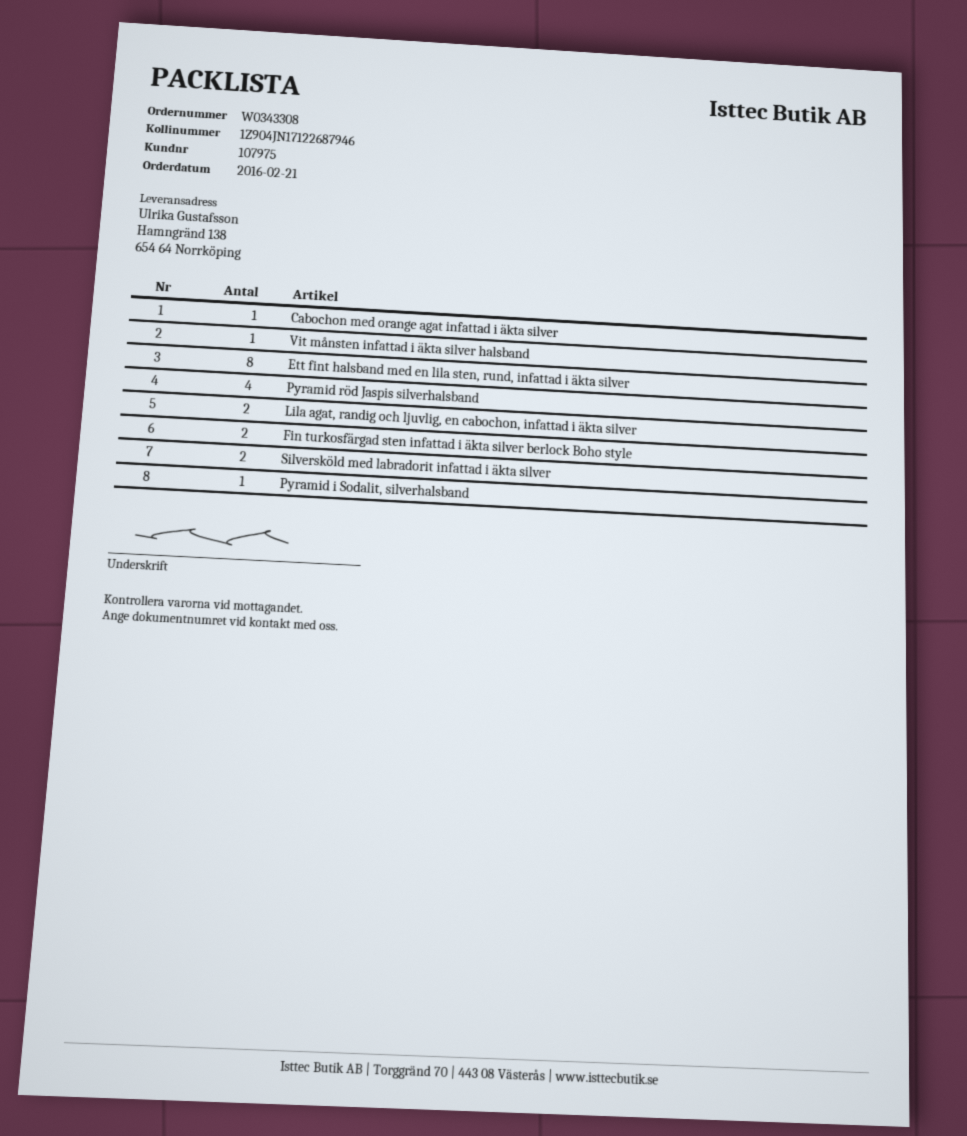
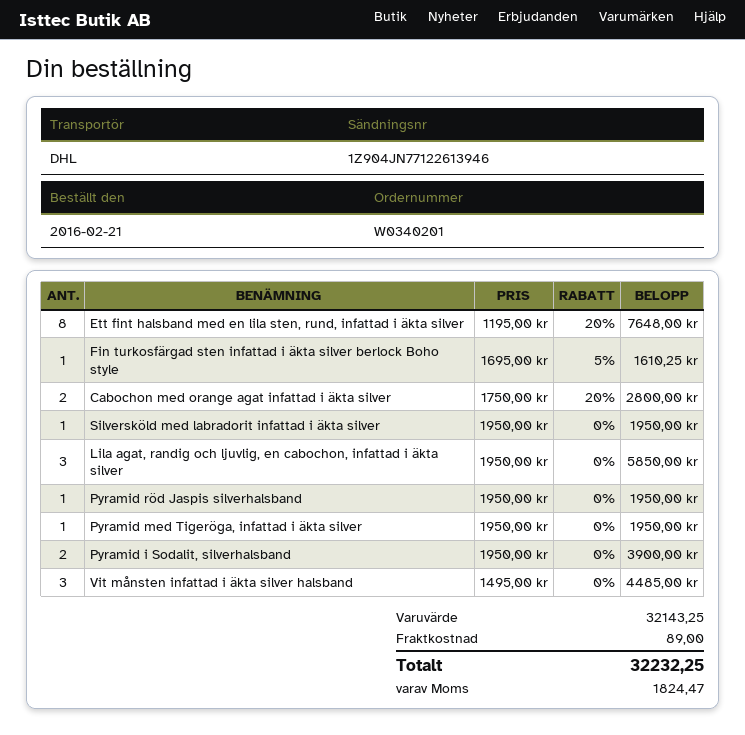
order number: W0343308 -> W0340201
tracking number: 1Z904JN17122687946 -> 1Z904JN77122613946
Cabochon med orange agat infattad i äkta silver: 1 -> 2
Vit månsten infattad i äkta silver halsband: 1 -> 3
Pyramid röd Jaspis silverhalsband: 4 -> 1
Lila agat, randig och ljuvlig, en cabochon, infattad i äkta silver: 2 -> 3
Fin turkosfärgad sten infattad i äkta silver berlock Boho style: 2 -> 1
Silversköld med labradorit infattad i äkta silver: 2 -> 1
Pyramid i Sodalit, silverhalsband: 1 -> 2
Pyramid med Tigeröga, infattad i äkta silver: none -> 1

* * * *

- Assignment -
Whenever "number" occurs in a line of the entries, copy that line.

- Answer box -
order number: W0343308 -> W0340201
tracking number: 1Z904JN17122687946 -> 1Z904JN77122613946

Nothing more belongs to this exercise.